Note in the above example that the multiplication was a bit easier in Torch. We needed to use the Numpy dot method to multiply the two, but in Torch the * operator has been overloaded.


Sigmoid

Lets do a more complicated operation. The reasons for calculating the sigmoid is well described in the cited articles, so we will need to perform the operation in our code. Using multi_0 calculated above as our input into the function, this is expressed as follows:

Numpy:

def sigmoid(x):
    output = 1/(1+np.exp(-x))
    return output
sig_0 = sigmoid(multi_0)
print(sig_0)

Outputs:

[[ 0.2689864 ]
 [ 0.36375058]
 [ 0.23762817]
 [ 0.3262757 ]]

Torch:

function sigmoid(A)
    B = torch.exp(-A) + 1
    B:apply(function(x) return 1/x end)
    return B
end
sig_0 = sigmoid(multi_0)
print(sig_0)

Outputs:

 0.2690
 0.3638
 0.2376
 0.3263
[torch.DoubleTensor of size 4x1]

We can see that in Numpy, the operation is straightforward, and was cleanly translated from the mathematical formula. In Torch is is not so simple. Even replacing torch.exp(-A) + 1 with 1 + torch.exp(-A) won’t work, as type coercion in Lua can’t make sense of the latter. Then we run into a scalar/matrix division problem due to the same reason, so we need to fall back to an element-by-element division using the Tensor’s apply method. That seems woefully inefficient though. Wouldn’t it be nice if we could do a matrix operation to get the inverse of each element? There isn’t a built in method, but we can construct a couple.

Torch:

function sigmoid_cdiv_fixed(A)
    B = torch.exp(-A) + 1
    C = torch.Tensor({{1},{1},{1},{1}})
    D = torch.cdiv(C,B)
    return D
end

function sigmoid_cdiv(A)
    B = torch.exp(-A) + 1
    C = torch.Tensor(A:size(1),1):fill(1)
    D = torch.cdiv(C,B)
    return D
end

sig_0 = sigmoid(multi_0)
print(sig_0)
sig_cdiv_fixed_0 = sigmoid_cdiv_fixed(multi_0)
print(sig_cdiv_fixed_0)
sig_cdiv_0 = sigmoid_cdiv(multi_0)
print(sig_cdiv_0)

The first method sigmoid_cdiv_fixed uses the element-wise Torch cdiv method for two tensor division, but you should notice that I used a hardcoded tensor declaration with a fixed size to calculate D. We’d rather that not be the case, so we can make it generic and create our sigmoid_cdiv function, in which we construct C by getting the size of A and filling it with ones.

Performance testing

All three functions give the same output, but which is best? In the world of Machine Learning, we want the fastest solution. We are also interested in the tradeoff of having the generic sigmoid_cdiv function versus the sigmoid_cdiv_fixed function with the fixed-size tensor.

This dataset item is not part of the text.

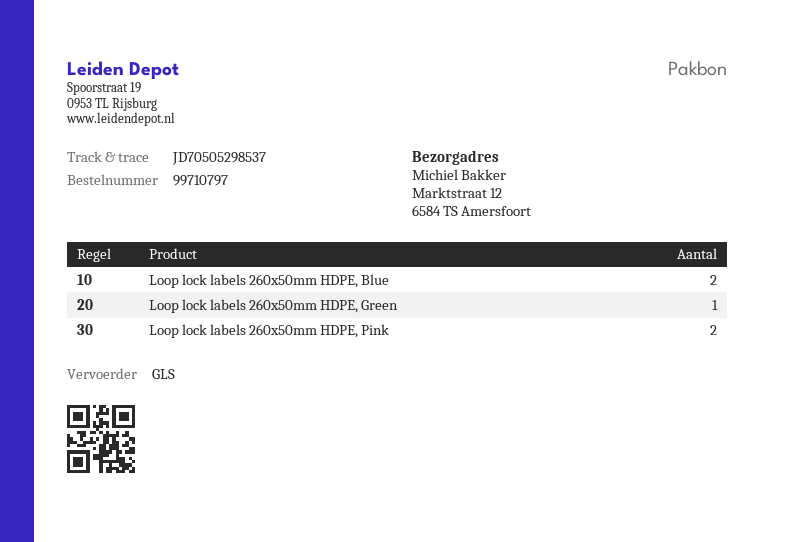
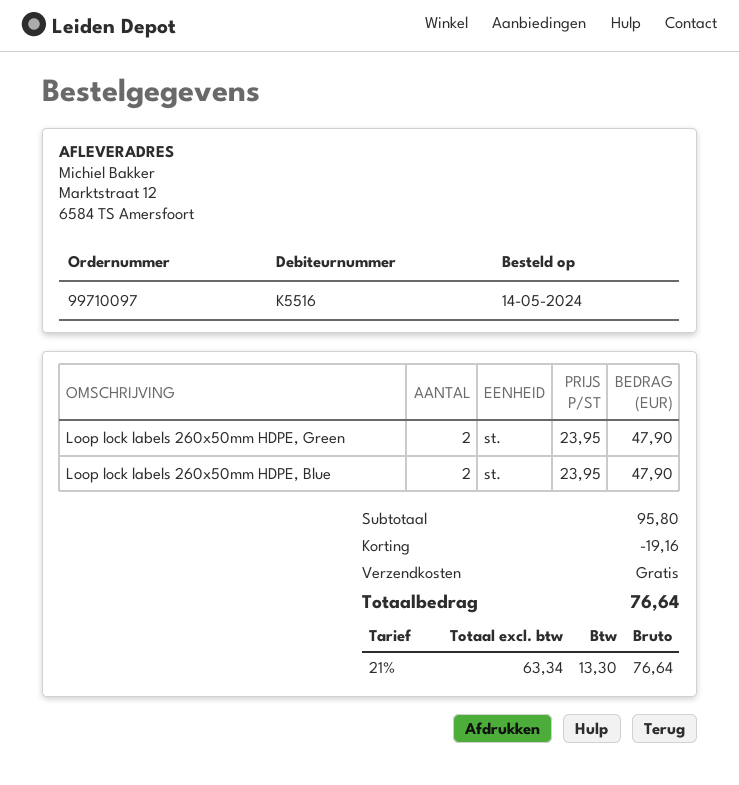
order number: 99710797 -> 99710097
Loop lock labels 260x50mm HDPE, Green: 1 -> 2
Loop lock labels 260x50mm HDPE, Pink: 2 -> none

Let’s construct a simple test and run through lots of calculations to see how performance works out. For the test we will have three scripts. Each will create a random 4x1 matrix and run one of the respective functions, and do it 100k times.

Torch tensor:apply

max@SOLAR:~/blog/max.io/contents/articles/porting-numpy-to-torch$ time th torch_sigmoid_apply.lua 

real 0m2.318s
user 0m2.216s
sys  0m0.088s

Torch tensor:cdiv fixed

max@SOLAR:~/blog/max.io/contents/articles/porting-numpy-to-torch$ time th torch_sigmoid_cdiv_fixed.lua 

real 0m2.666s
user 0m2.516s
sys  0m0.136s

Torch tensor:cdiv

max@SOLAR:~/blog/max.io/contents/articles/porting-numpy-to-torch$ time th torch_sigmoid_cdiv.lua 

real 0m2.863s
user 0m2.740s
sys  0m0.112s

And there we have it, apply works the fastest because it doesn’t need any matrix maths - it brute forces it with a loop. It wasn’t all for naught through, we learned an important lesson that will be very helpful in the future. We also learned that we lose a little less time than I expected when sizing the C tensor at runtime. So when possible it is best to use a fixed tensor for matrix operations, but you won’t be penalized much when you do need a generic solution. For reference, lets see how Numpy performs with the calculation:

Numpy sigmoid with coercion

max@SOLAR:~/blog/max.io/contents/articles/porting-numpy-to-torch$ time python python_sigmoid.py 

real 0m2.801s
user 0m2.788s
sys  0m0.016s

1M iterations

Lets run all the tests one more time, increasing the iterations from 100K to 1M.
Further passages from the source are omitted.